§ ASSIGNED TASK
Repeat exactly the lines that begin at the one containing "align-items: flex-start ->" and end at the final line of the records; include no pictures and nothing else.

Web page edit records
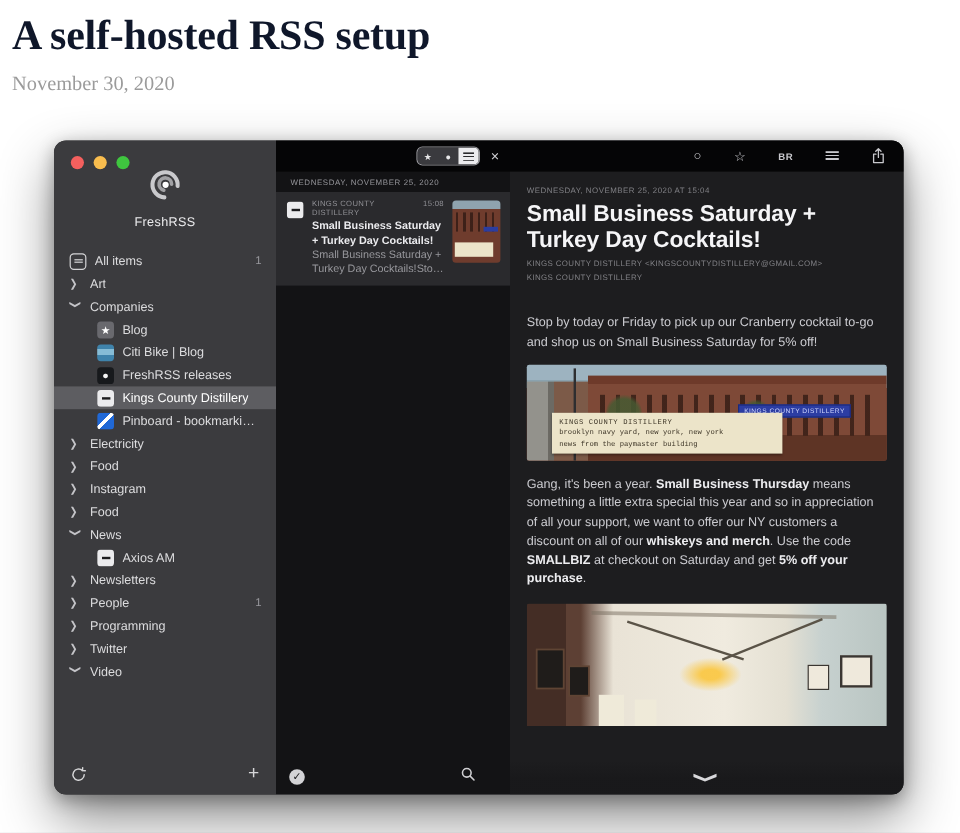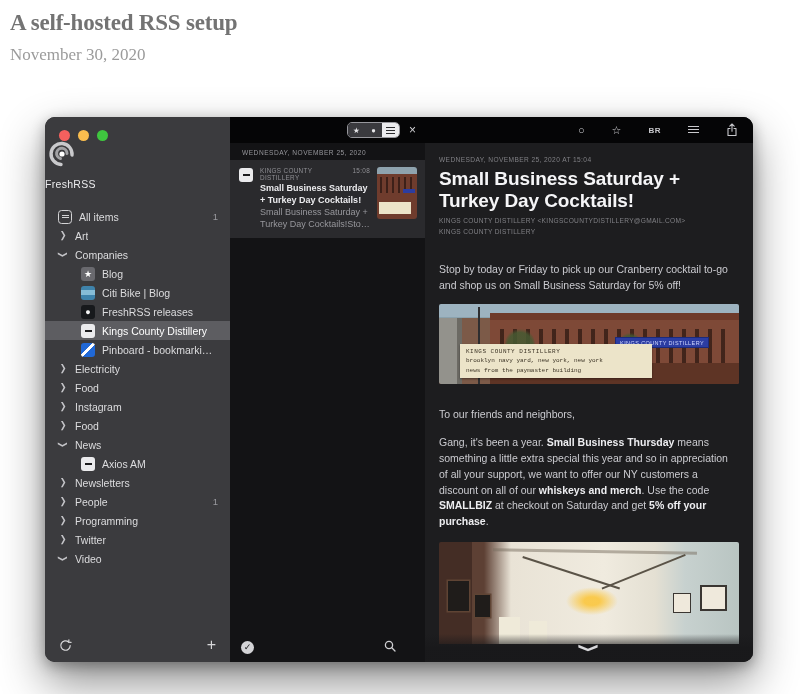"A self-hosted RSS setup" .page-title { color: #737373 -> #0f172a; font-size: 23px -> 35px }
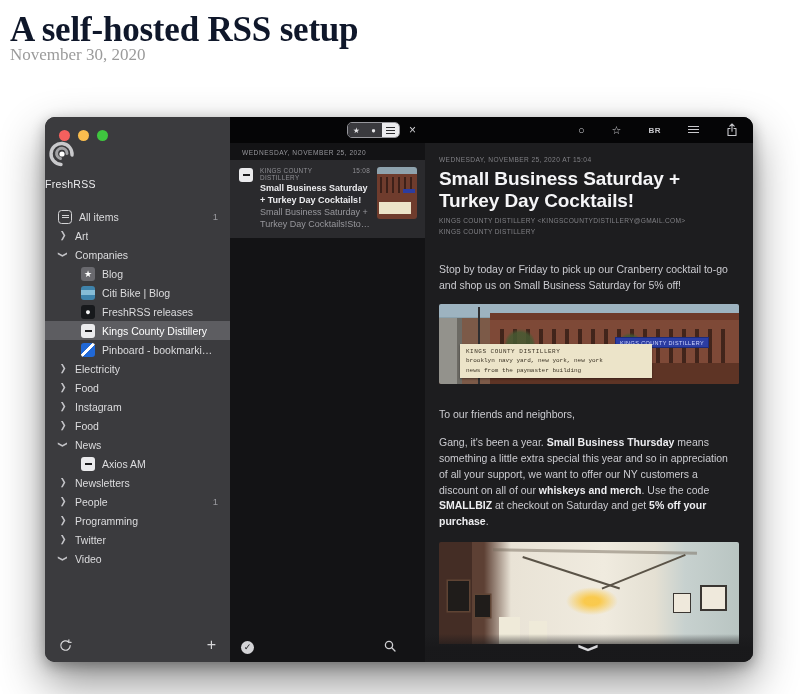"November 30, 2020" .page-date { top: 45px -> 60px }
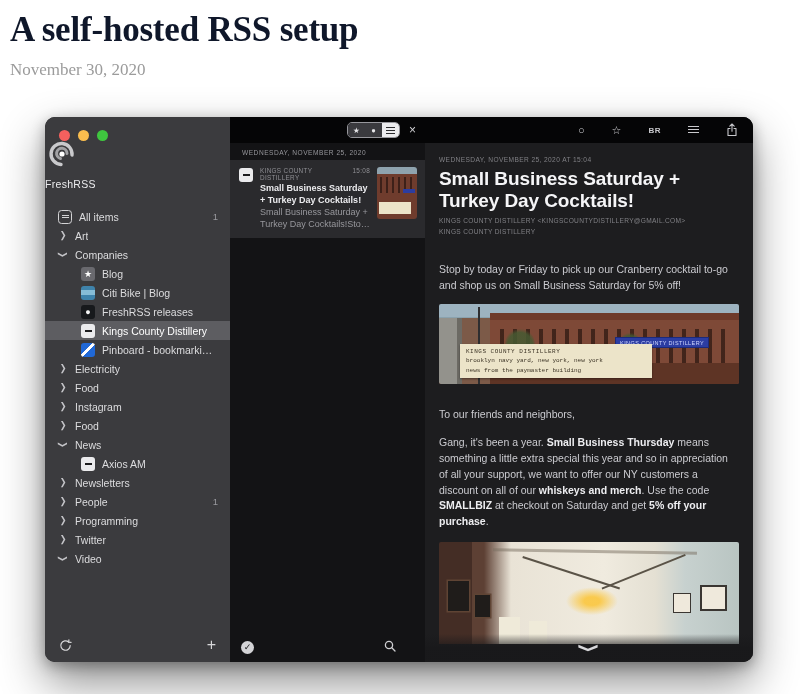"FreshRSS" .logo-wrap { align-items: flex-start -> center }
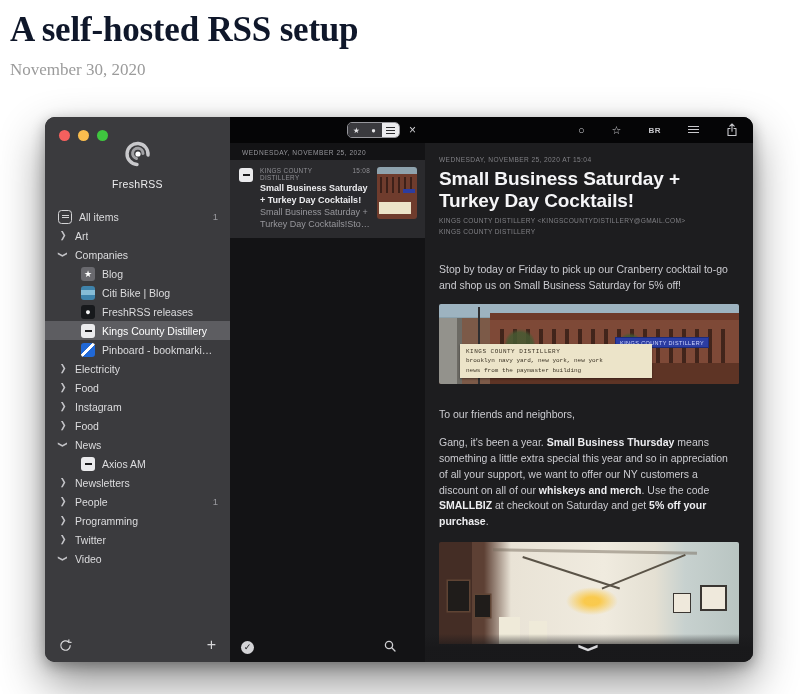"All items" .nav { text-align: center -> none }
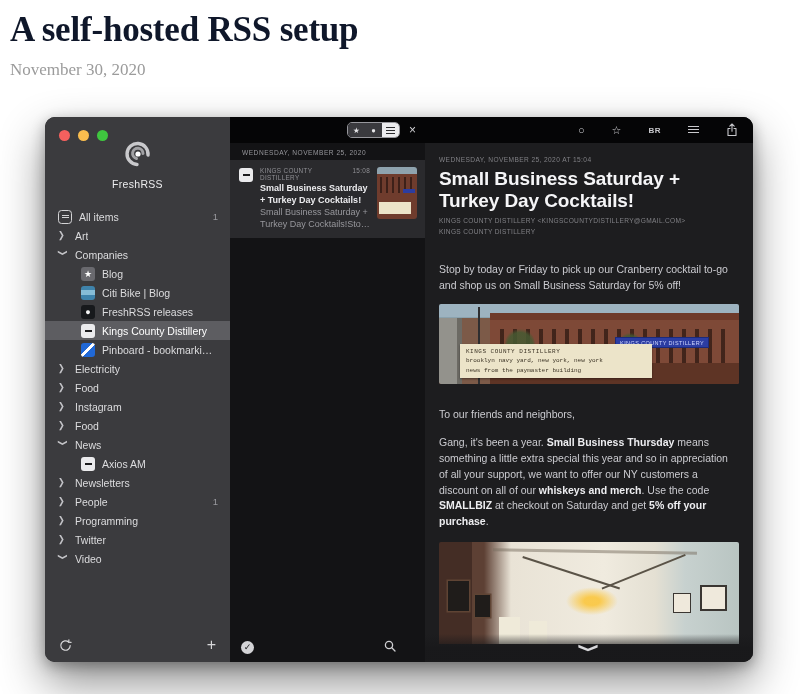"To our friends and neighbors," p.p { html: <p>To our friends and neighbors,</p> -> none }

§ RESPONSE
"FreshRSS" .logo-wrap { align-items: flex-start -> center }
"All items" .nav { text-align: center -> none }
"To our friends and neighbors," p.p { html: <p>To our friends and neighbors,</p> -> none }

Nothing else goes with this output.